Recent developments have, however, seen improvements in translation
quality following from syntax-based reordering. One such development
is the pre-translation approach that adjusts the source sentence to resemble
target language word order prior to translation. This is done based on
rules that are either manually created or automatically learned from word
aligned parallel corpora.
We introduce a novel approach to syntactic reordering. This approach
provides better exploitation of the information in the reordering rules and
eliminates problematic biases of previous approaches. Although the approach
is examined within a pre-translation reordering framework, it easily
extends to other frameworks. Our approach significantly outperforms a
state-of-the-art phrase-based SMT system and previous approaches to pretranslation
reordering, including (Li et al., 2007; Zhang et al., 2007b; Crego
& Mari˜ no, 2007). This is consistent both for a very close language pair,
English-Danish, and a very distant language pair, English-Arabic.

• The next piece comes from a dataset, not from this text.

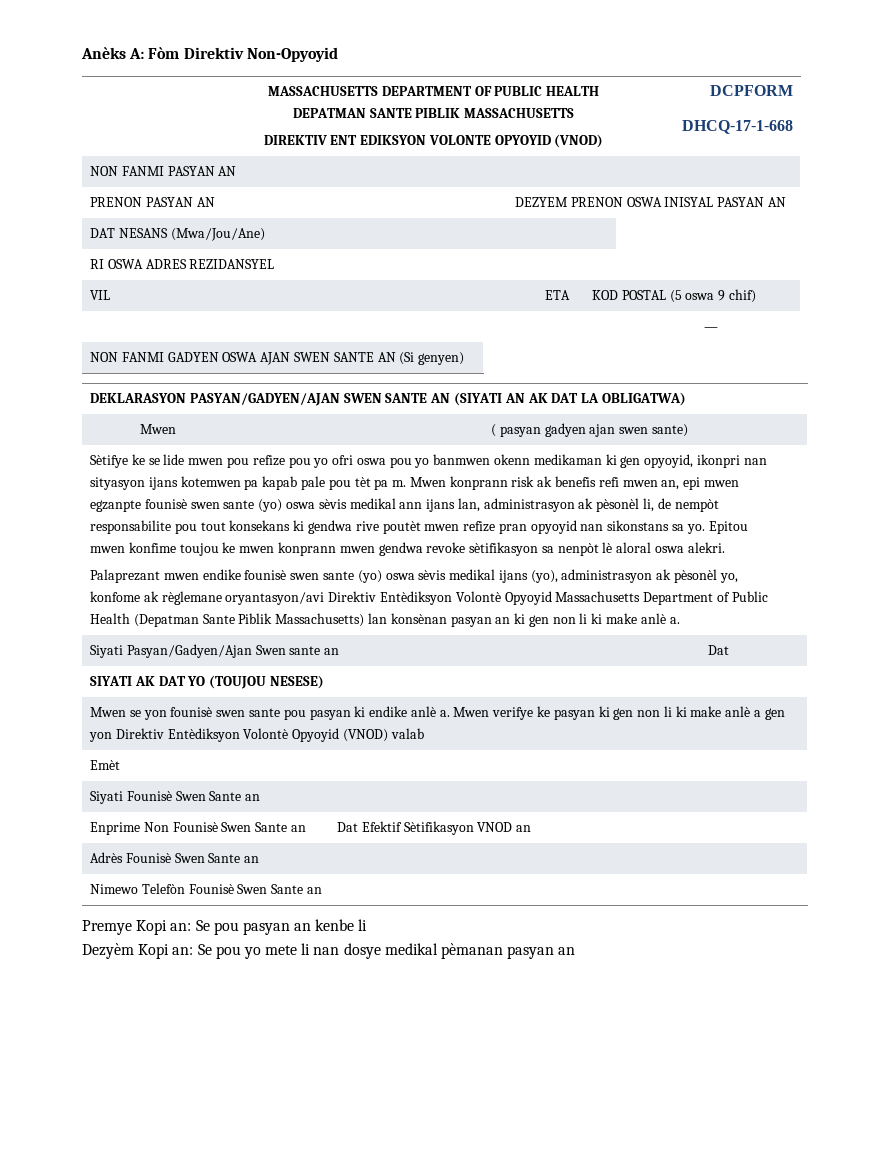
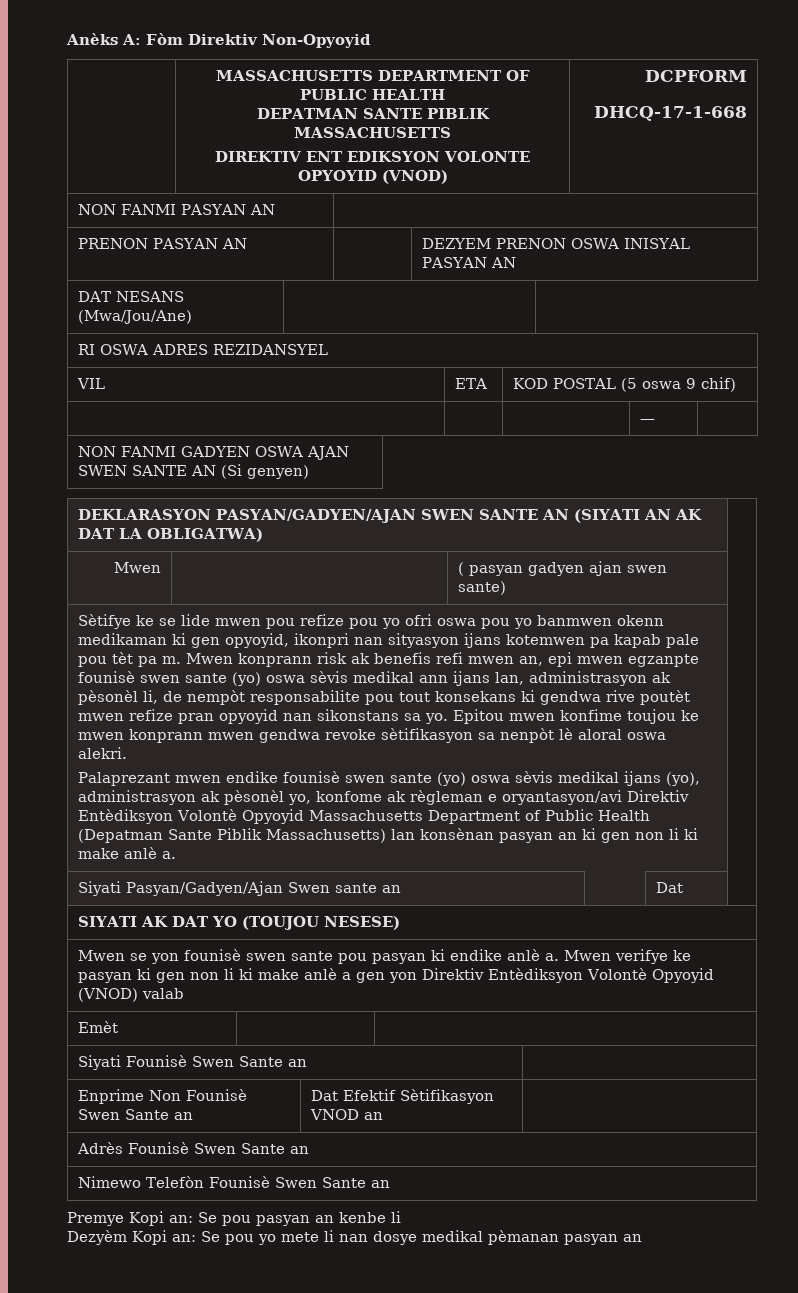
- Palaprezant mwen endike founisè swen sante (yo) oswa sèvis medikal ijans (yo), administrasyon ak pèsonèl yo, konfome ak règlemane oryantasyon/avi Direktiv Entèdiksyon Volontè Opyoyid Massachusetts Department of Public Health (Depatman Sante Piblik Massachusetts) lan konsènan pasyan an ki gen non li ki make anlè a.
+ Palaprezant mwen endike founisè swen sante (yo) oswa sèvis medikal ijans (yo), administrasyon ak pèsonèl yo, konfome ak règleman e oryantasyon/avi Direktiv Entèdiksyon Volontè Opyoyid Massachusetts Department of Public Health (Depatman Sante Piblik Massachusetts) lan konsènan pasyan an ki gen non li ki make anlè a.

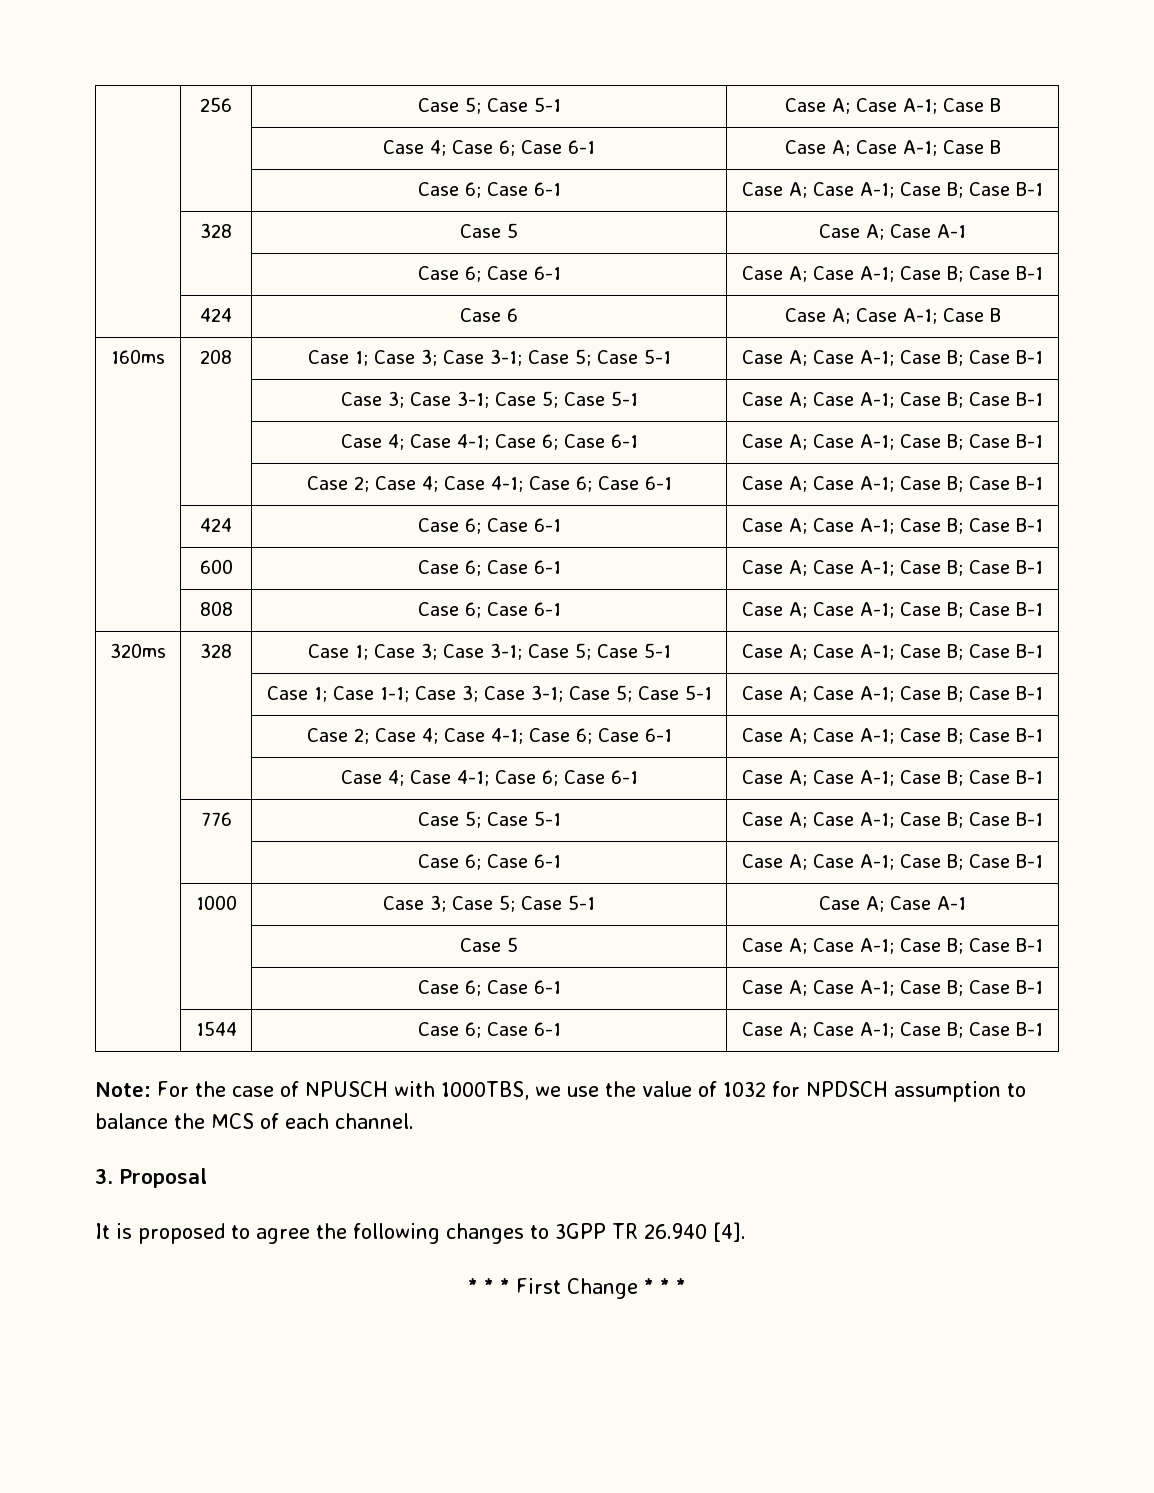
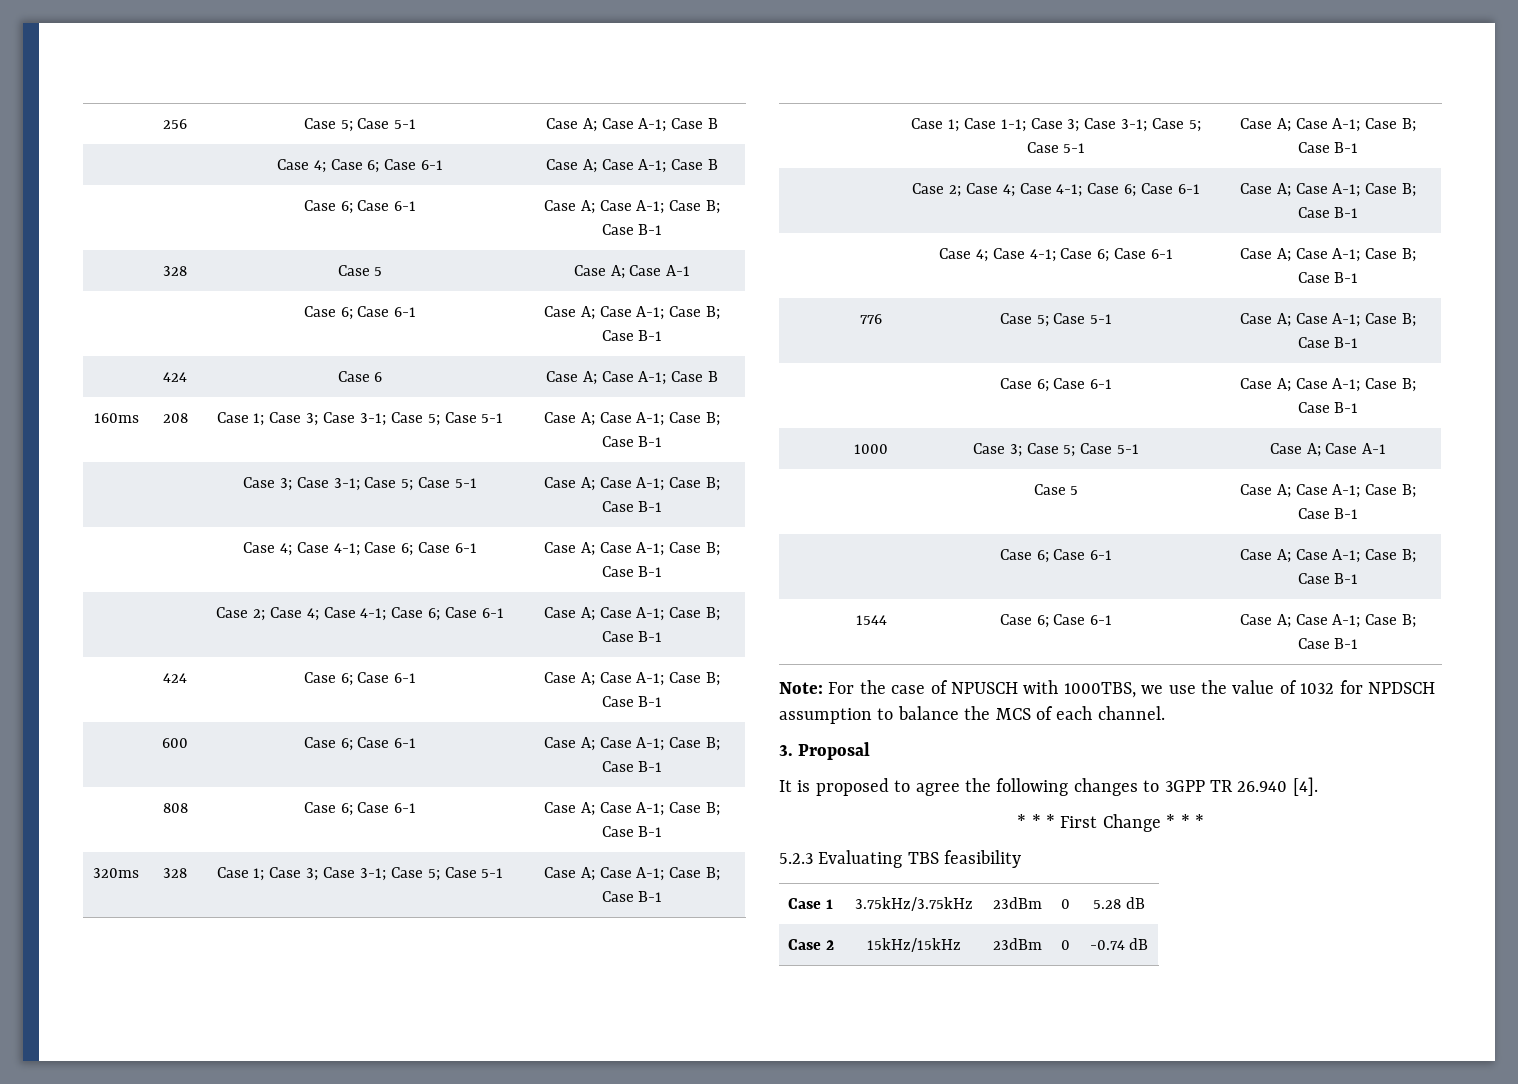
+ 5.2.3 Evaluating TBS feasibility
+ Case 1 | 3.75kHz/3.75kHz | 23dBm | 0 | 5.28 dB
+ Case 2 | 15kHz/15kHz | 23dBm | 0 | -0.74 dB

We also propose automatic reordering rule learning based on a rich set
of linguistic information. As opposed to most previous approaches that
extract a large set of rules, our approach produces a small set of predominantly
general rules. These provide a good reflection of the main reordering
issues of a given language pair. We examine the influence of several parameters that may have influence on the quality of the rules learned.
Finally, we provide a new approach for improving automatic word alignment.
This word alignment is used in the above task of automatically learning
reordering rules. Our approach learns from hand aligned data how to
combine several automatic word alignments to one superior word alignment.
The automatic word alignments are created from the same data that
has been preprocessed with different tokenization schemes. Thus utilizing
the different strengths that different tokenization schemes exhibit in word
alignment. We achieve a 38% error reduction for the automatic word alignment |